== Segment start ==

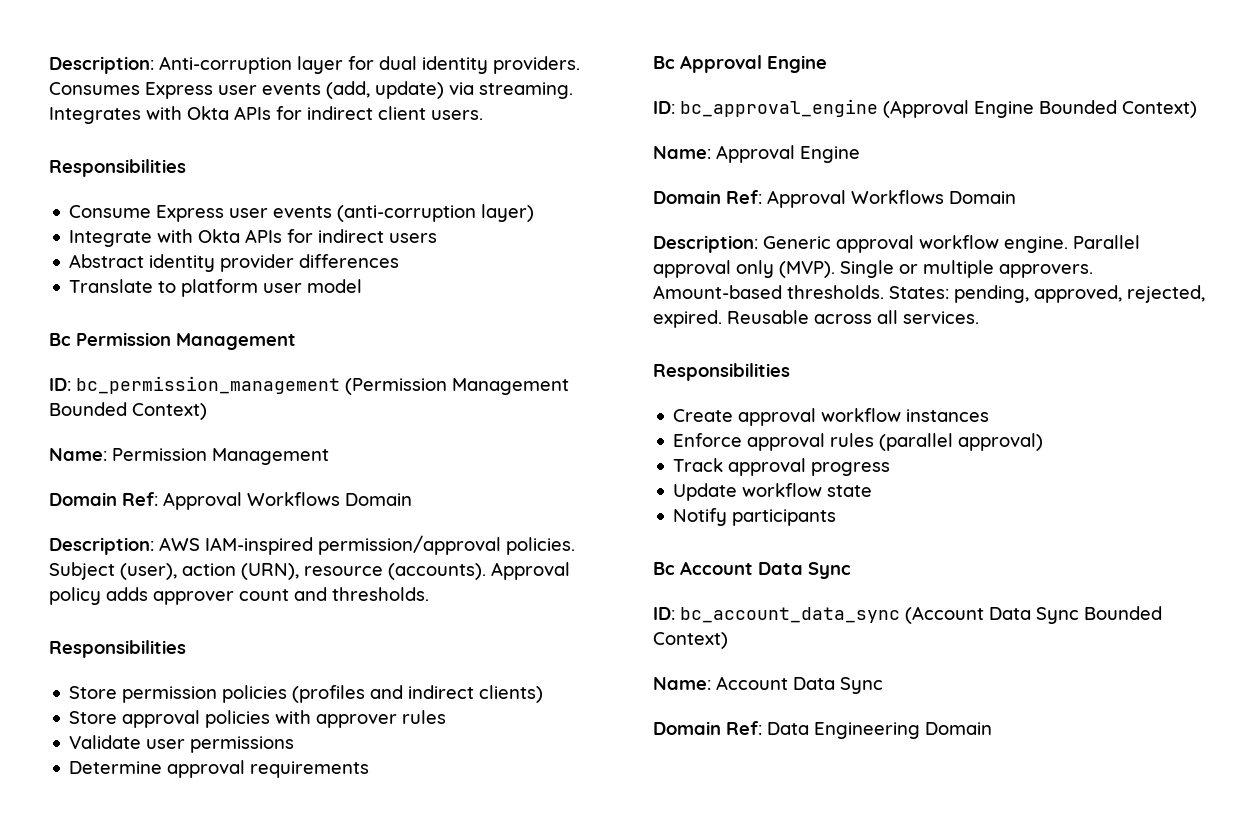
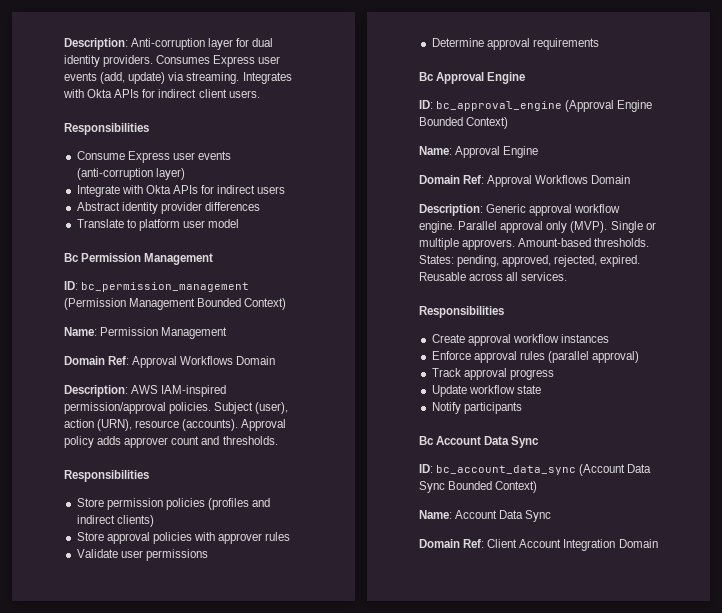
- Domain Ref: Data Engineering Domain
+ Domain Ref: Client Account Integration Domain

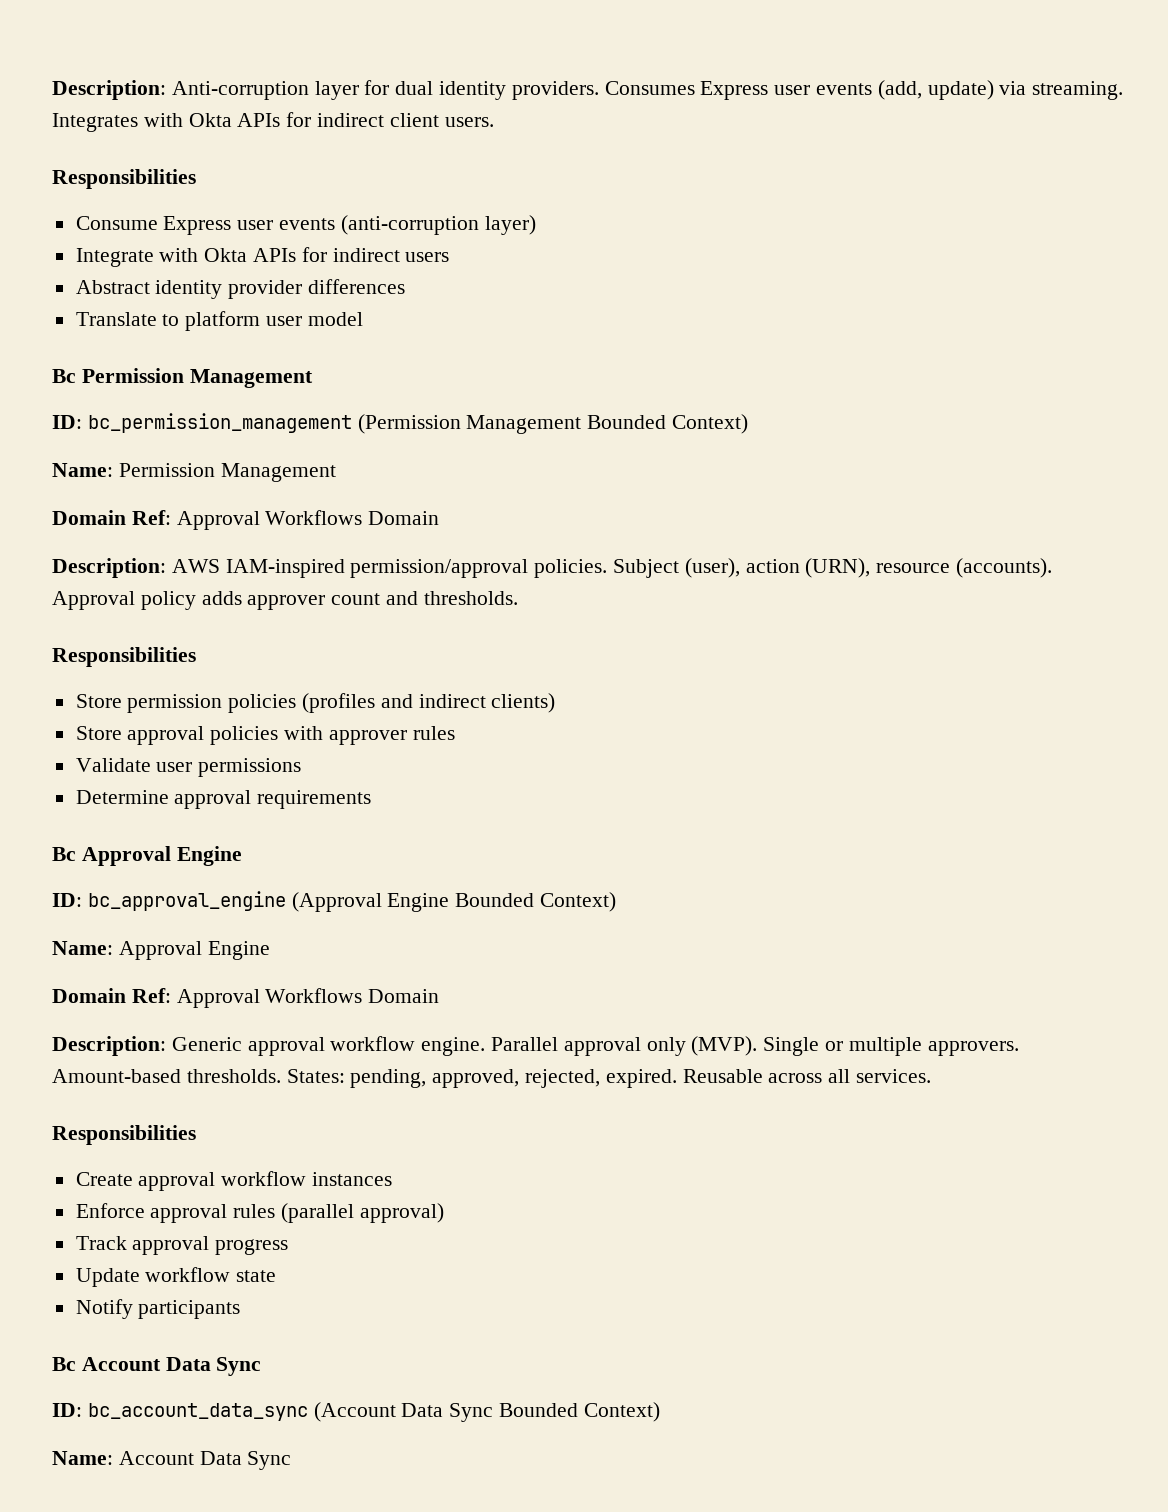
- Domain Ref: Client Account Integration Domain

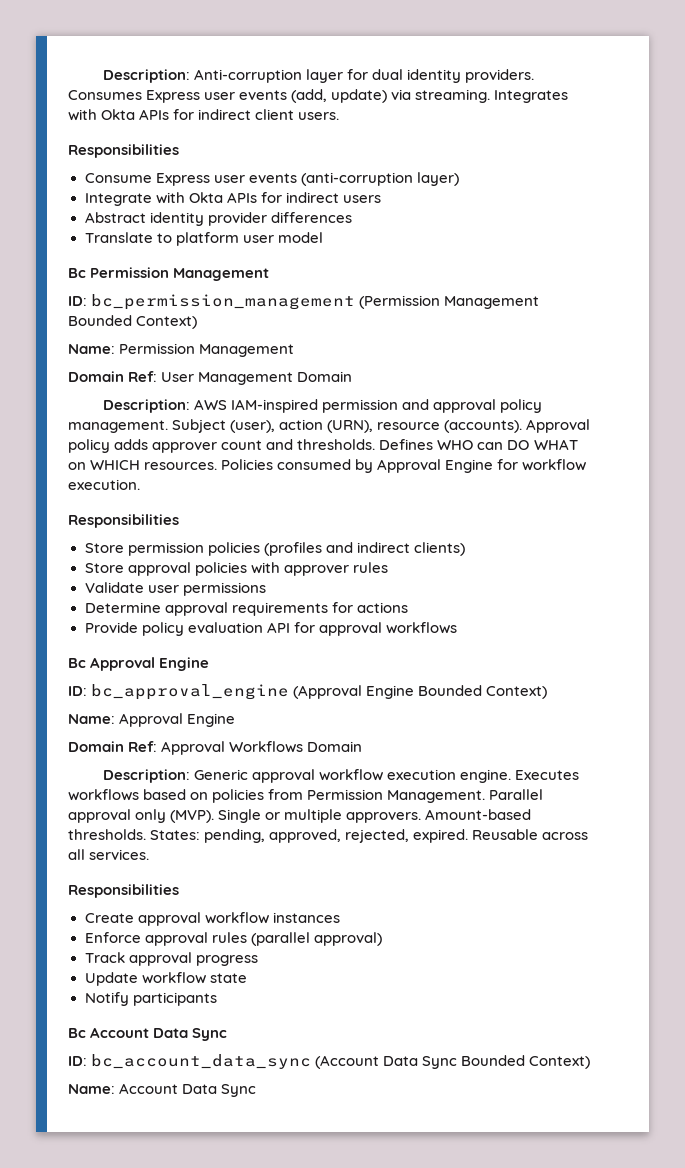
  Name: Permission Management
- Domain Ref: Approval Workflows Domain
+ Domain Ref: User Management Domain
- Description: AWS IAM-inspired permission/approval policies.
+ Description: AWS IAM-inspired permission and approval policy management.
+ Defines WHO can DO WHAT on WHICH resources. Policies consumed by Approval Engine for workflow execution.
- Determine approval requirements
+ Determine approval requirements for actions
+ Provide policy evaluation API for approval workflows
- Description: Generic approval workflow engine.
+ Description: Generic approval workflow execution engine. Executes workflows based on policies from Permission Management.

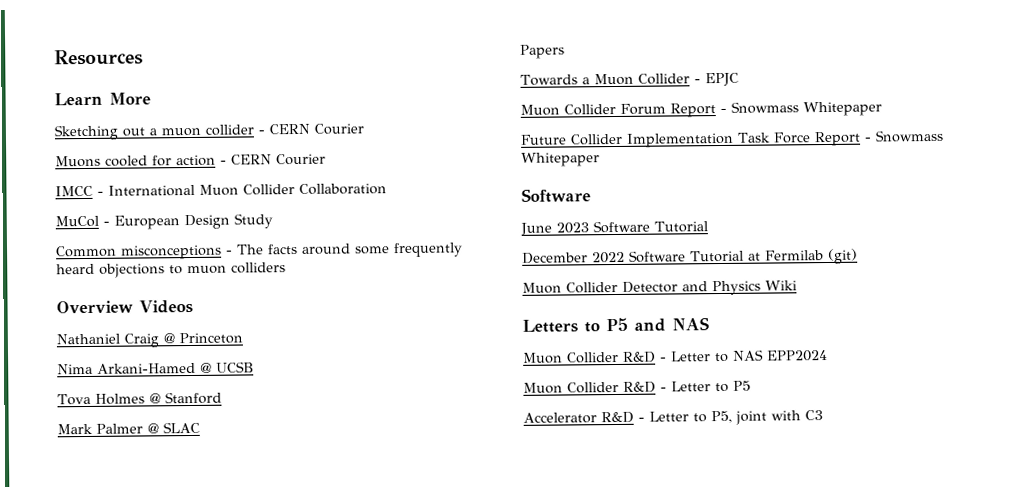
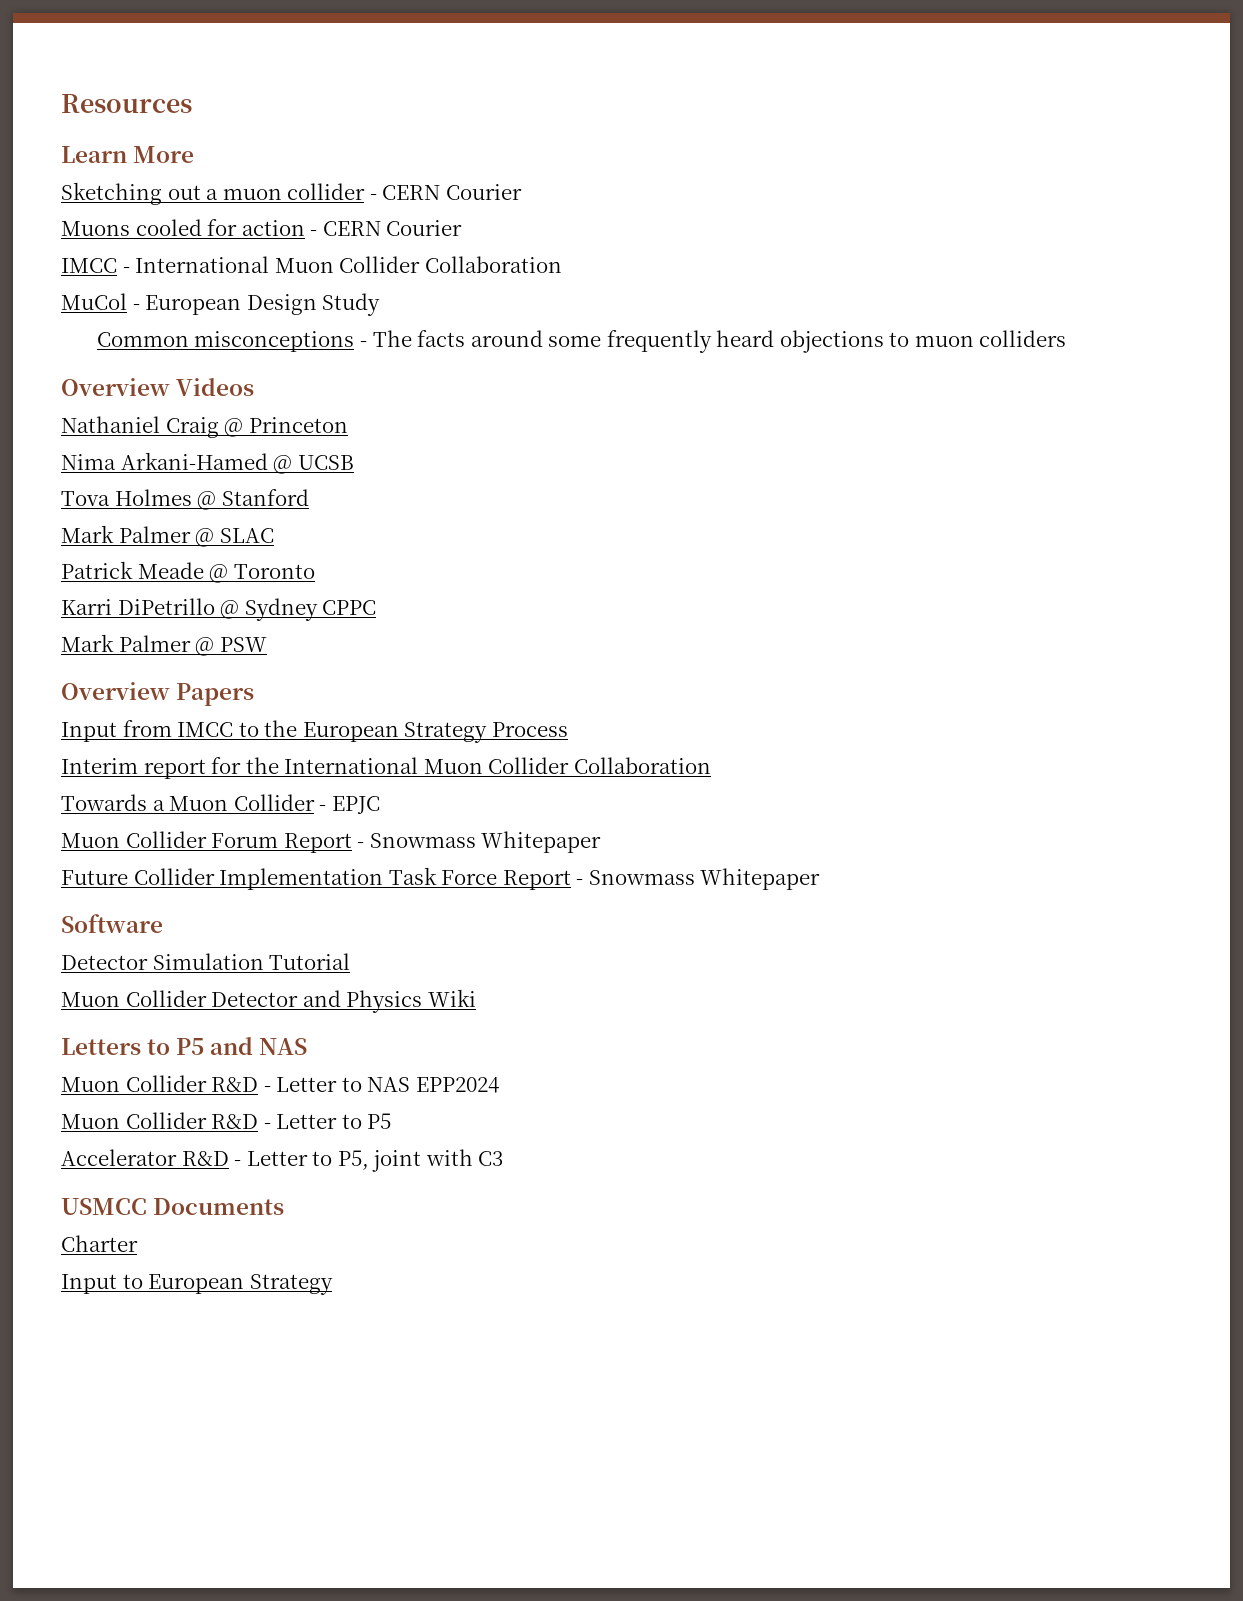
- Papers
+ Patrick Meade @ Toronto
+ Karri DiPetrillo @ Sydney CPPC
+ Mark Palmer @ PSW
+ Overview Papers
+ Input from IMCC to the European Strategy Process
+ Interim report for the International Muon Collider Collaboration
- June 2023 Software Tutorial
- December 2022 Software Tutorial at Fermilab (git)
+ Detector Simulation Tutorial
+ USMCC Documents
+ Charter
+ Input to European Strategy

== Segment end ==

= WHAT IS REQUIRED =
Would you please copy the lines above, from the one holding "Palmer @ PSW" through the last, and nothing else?

= OUTPUT =
+ Mark Palmer @ PSW
+ Overview Papers
+ Input from IMCC to the European Strategy Process
+ Interim report for the International Muon Collider Collaboration
- June 2023 Software Tutorial
- December 2022 Software Tutorial at Fermilab (git)
+ Detector Simulation Tutorial
+ USMCC Documents
+ Charter
+ Input to European Strategy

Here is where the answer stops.